Work task:
State how many lines of the records below contain the word "Lampada", giving the number and nothing else.

[Stored dataset items]
+-------+

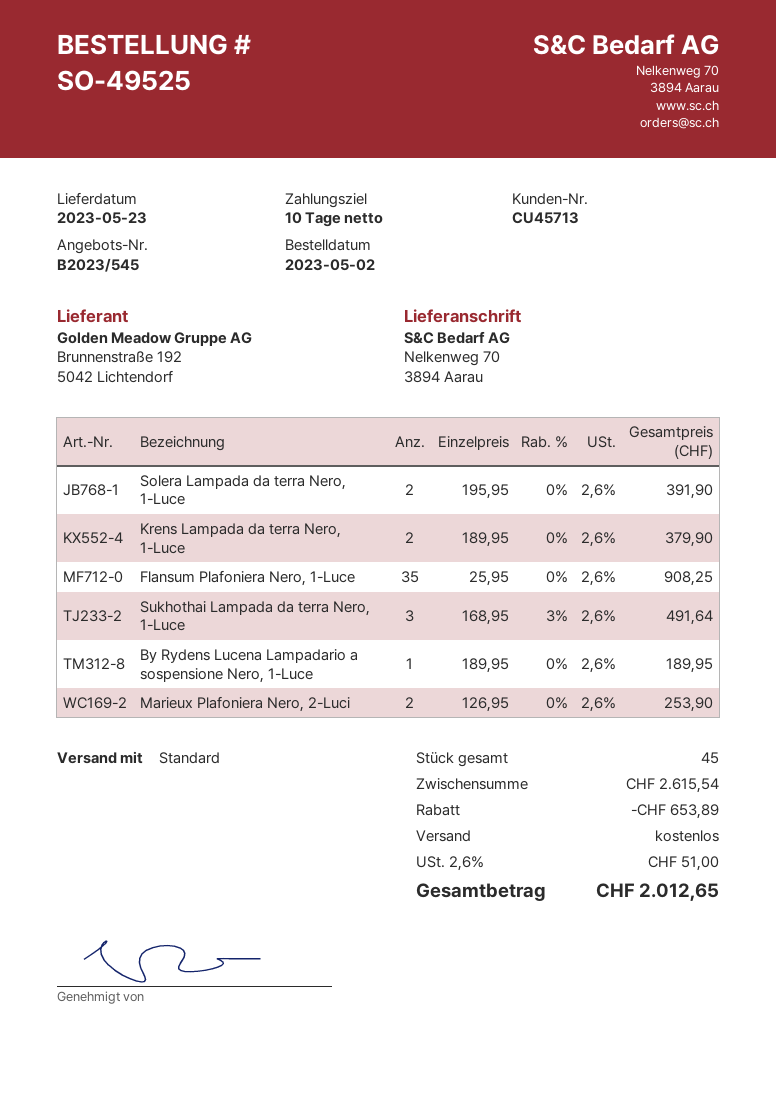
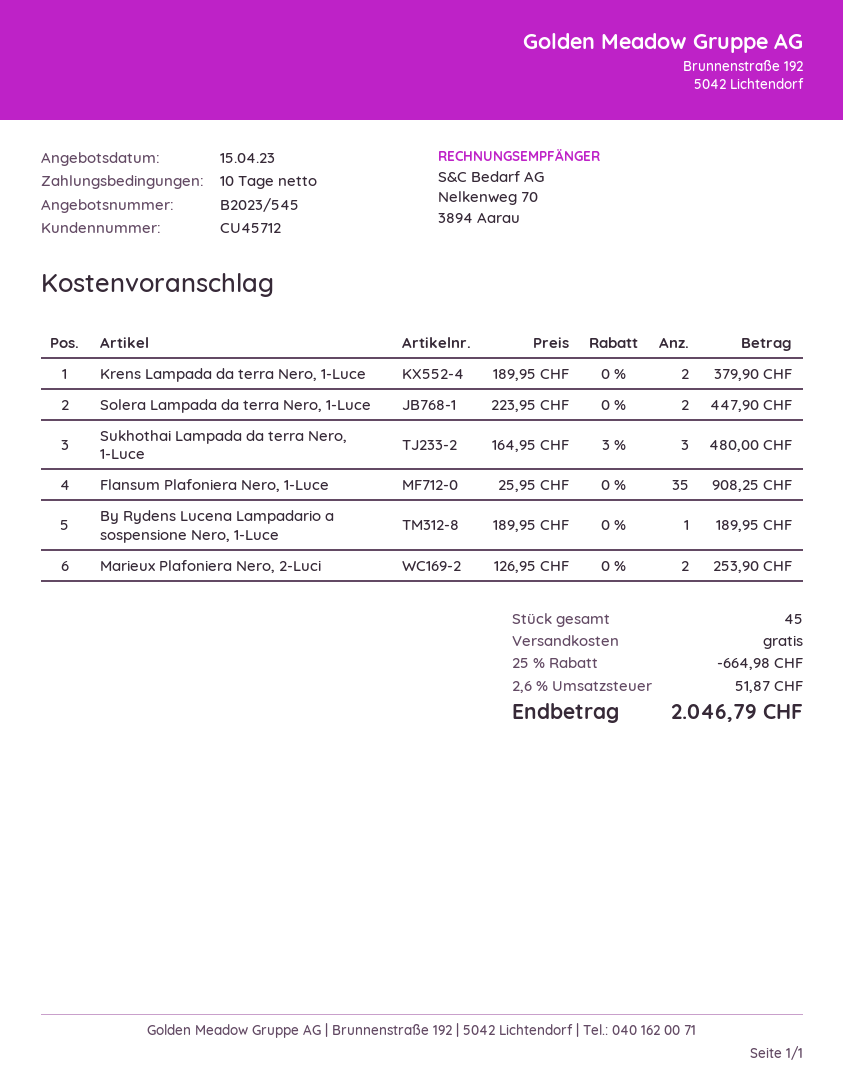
customer number: CU45713 -> CU45712
Solera Lampada da terra Nero, 1-Luce: 2 x 195.95 = 391.90 -> 2 x 223.95 = 447.90
Sukhothai Lampada da terra Nero, 1-Luce: 3 x 168.95 - 3% = 491.64 -> 3 x 164.95 - 3% = 480.00
discount: 653.89 -> 664.98
tax: 2.6% = 51.00 -> 2.6% = 51.87
total: 2012.65 -> 2046.79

+-------+

Written solution:
2